Если игла достигнет сердца, то человек умирает.

Увидят ли они, когда будут его обследовать, что я давала ему крошки таблеток, чтобы он спал? В коридоре время тянулось невыносимо медленно. За дверьми чуть дальше по коридору заседал суд присяжных. Кто-то уронил на пол одинокую виноградину, она закатилась под мой стул. Виноградина лежала, как ни в чем ни бывало, и смотрела на меня своим единственным, ярко-зеленым глазом. Я почувствовала, как внутри меня все завыло. Перед глазами проносились картины. Новорожденный Бу. Его дыхание, мягкое тельце, нежный пушок. Уверена, что я смотрела в глаза своему новорожденному ребенку, счастливая и гордая тем, что я его мать. Я зажмурилась. Однако нервного срыва не произошло, я не сбежала. Овчарка невидимо лежала рядом, положив большую голову на лапы. Руар положил свою ладонь мне на руку. Ладонь была горячая. Даг, кажется, был внутри с Бу.
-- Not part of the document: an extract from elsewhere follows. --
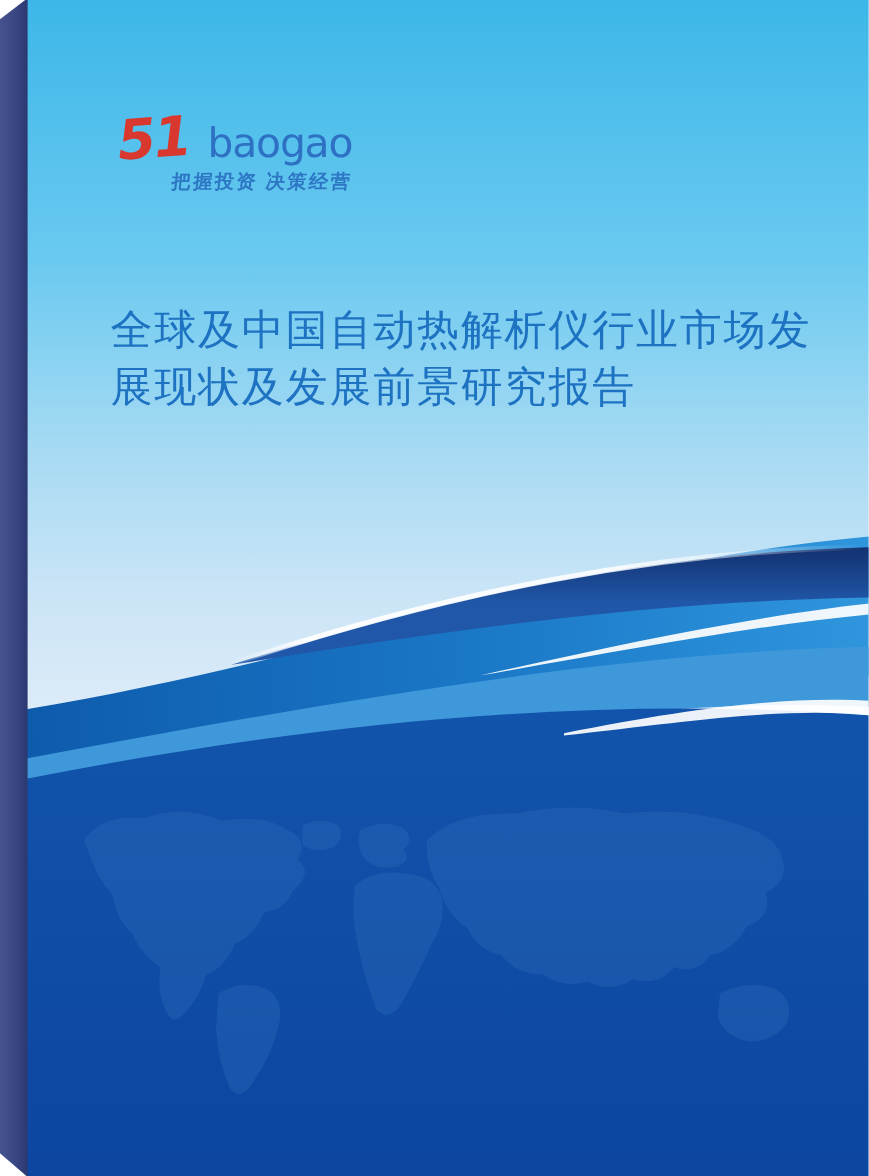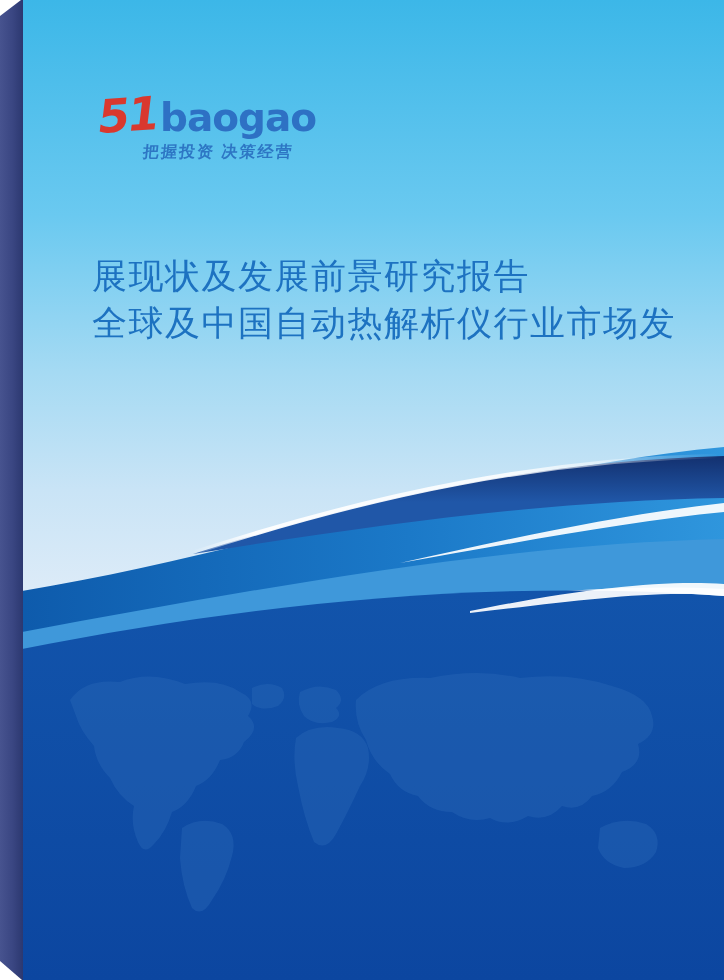"baogao" .logo-word { font-size: 39px -> 34px; font-weight: bold -> normal; margin-left: 2px -> 15px }
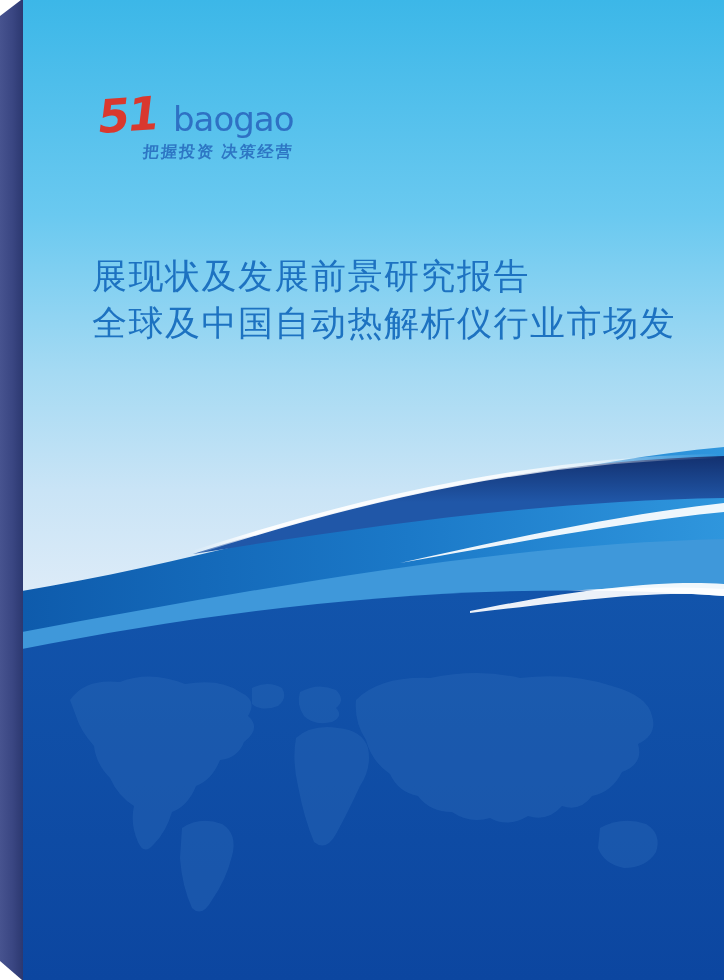"展现状及发展前景研究报告" div.line { order: before "全球及中国自动热解析仪行业市场发" -> after "全球及中国自动热解析仪行业市场发" }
И вот нам разрешили войти. Перед собой мы увидели спокойную медсестру, а в дверях нас чуть не сбил с ног врач в белом халате со стетоскопом на шее. За ним по пятам бежал Даг. Бу лежал под светлым потолком, за занавесочкой, отделявшей его от кровати следующего пациента – мужчины с выбитыми зубами, который не мог самостоятельно мочиться. С другой стороны лежал знакомый Руара – старик из Сандарне с подозрением на камни в желчном пузыре. Лицо у старика было морщинистое и угрюмое. Бу был гораздо меньше всех остальных, его хватало на половину кровати. Когда мы вошли, он лежал, стиснув кулачки. Свитер был пропитан кровью, усыпан отслоившейся красной краской. Ботинки аккуратно стояли рядом с кроватью. Руар распахнул куртку, и Бу спрятал все свои чувства, свое заплаканное детское личико, на груди у дедушки. В палате пахло дезинфицирующим средством, мясом и химикатами. На меня никто не взглянул – маму без веснушек, наславшую на своего сына ржавый гвоздь. Опустившись в ногах кровати Бу, я посмотрела на взлохмаченную голову Бу под круткой у Руара. Вот где мне хотелось бы приклонить голову. Я сидела, крепко сдвинув ноги, осторожно дыша через рот. Протянула руку, тронула Бу за ногу. На носке у него повисли стебельки травы.